▼▼▼

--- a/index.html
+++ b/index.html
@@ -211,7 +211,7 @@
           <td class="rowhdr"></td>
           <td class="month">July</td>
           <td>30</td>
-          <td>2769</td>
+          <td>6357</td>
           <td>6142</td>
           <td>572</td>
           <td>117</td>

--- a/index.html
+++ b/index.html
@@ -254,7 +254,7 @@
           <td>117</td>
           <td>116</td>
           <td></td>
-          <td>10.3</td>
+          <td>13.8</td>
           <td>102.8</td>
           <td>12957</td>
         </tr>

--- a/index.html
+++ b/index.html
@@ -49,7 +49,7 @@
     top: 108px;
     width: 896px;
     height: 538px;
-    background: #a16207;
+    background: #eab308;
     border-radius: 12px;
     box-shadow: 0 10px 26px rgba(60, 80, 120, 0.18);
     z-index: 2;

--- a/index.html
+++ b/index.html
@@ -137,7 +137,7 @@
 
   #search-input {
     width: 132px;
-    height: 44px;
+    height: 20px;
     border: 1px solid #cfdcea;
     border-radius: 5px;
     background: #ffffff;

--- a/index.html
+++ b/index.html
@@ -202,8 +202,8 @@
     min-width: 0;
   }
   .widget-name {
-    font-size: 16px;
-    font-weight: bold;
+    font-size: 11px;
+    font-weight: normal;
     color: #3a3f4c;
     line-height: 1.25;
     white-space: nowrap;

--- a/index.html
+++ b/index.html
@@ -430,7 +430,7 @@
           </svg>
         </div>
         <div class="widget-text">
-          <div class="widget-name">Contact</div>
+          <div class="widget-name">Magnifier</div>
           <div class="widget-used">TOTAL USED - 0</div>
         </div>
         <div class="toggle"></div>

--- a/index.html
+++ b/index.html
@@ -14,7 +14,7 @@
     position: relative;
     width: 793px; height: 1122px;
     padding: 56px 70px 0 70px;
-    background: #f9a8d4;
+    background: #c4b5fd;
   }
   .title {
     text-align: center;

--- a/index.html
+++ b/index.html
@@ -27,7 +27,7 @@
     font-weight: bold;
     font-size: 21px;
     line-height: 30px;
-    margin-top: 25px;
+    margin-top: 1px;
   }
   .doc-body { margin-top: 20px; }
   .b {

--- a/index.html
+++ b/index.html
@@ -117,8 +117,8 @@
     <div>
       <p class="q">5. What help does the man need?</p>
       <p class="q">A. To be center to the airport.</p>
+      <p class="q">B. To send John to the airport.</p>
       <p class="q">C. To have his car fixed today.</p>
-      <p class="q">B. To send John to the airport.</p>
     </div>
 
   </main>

▲▲▲

> [Exercise directions]
A complete, exact copy of the entries is required.

> [Exercise result]
--- a/index.html
+++ b/index.html
@@ -211,7 +211,7 @@
           <td class="rowhdr"></td>
           <td class="month">July</td>
           <td>30</td>
-          <td>2769</td>
+          <td>6357</td>
           <td>6142</td>
           <td>572</td>
           <td>117</td>

--- a/index.html
+++ b/index.html
@@ -254,7 +254,7 @@
           <td>117</td>
           <td>116</td>
           <td></td>
-          <td>10.3</td>
+          <td>13.8</td>
           <td>102.8</td>
           <td>12957</td>
         </tr>

--- a/index.html
+++ b/index.html
@@ -49,7 +49,7 @@
     top: 108px;
     width: 896px;
     height: 538px;
-    background: #a16207;
+    background: #eab308;
     border-radius: 12px;
     box-shadow: 0 10px 26px rgba(60, 80, 120, 0.18);
     z-index: 2;

--- a/index.html
+++ b/index.html
@@ -137,7 +137,7 @@
 
   #search-input {
     width: 132px;
-    height: 44px;
+    height: 20px;
     border: 1px solid #cfdcea;
     border-radius: 5px;
     background: #ffffff;

--- a/index.html
+++ b/index.html
@@ -202,8 +202,8 @@
     min-width: 0;
   }
   .widget-name {
-    font-size: 16px;
-    font-weight: bold;
+    font-size: 11px;
+    font-weight: normal;
     color: #3a3f4c;
     line-height: 1.25;
     white-space: nowrap;

--- a/index.html
+++ b/index.html
@@ -430,7 +430,7 @@
           </svg>
         </div>
         <div class="widget-text">
-          <div class="widget-name">Contact</div>
+          <div class="widget-name">Magnifier</div>
           <div class="widget-used">TOTAL USED - 0</div>
         </div>
         <div class="toggle"></div>

--- a/index.html
+++ b/index.html
@@ -14,7 +14,7 @@
     position: relative;
     width: 793px; height: 1122px;
     padding: 56px 70px 0 70px;
-    background: #f9a8d4;
+    background: #c4b5fd;
   }
   .title {
     text-align: center;

--- a/index.html
+++ b/index.html
@@ -27,7 +27,7 @@
     font-weight: bold;
     font-size: 21px;
     line-height: 30px;
-    margin-top: 25px;
+    margin-top: 1px;
   }
   .doc-body { margin-top: 20px; }
   .b {

--- a/index.html
+++ b/index.html
@@ -117,8 +117,8 @@
     <div>
       <p class="q">5. What help does the man need?</p>
       <p class="q">A. To be center to the airport.</p>
+      <p class="q">B. To send John to the airport.</p>
       <p class="q">C. To have his car fixed today.</p>
-      <p class="q">B. To send John to the airport.</p>
     </div>
 
   </main>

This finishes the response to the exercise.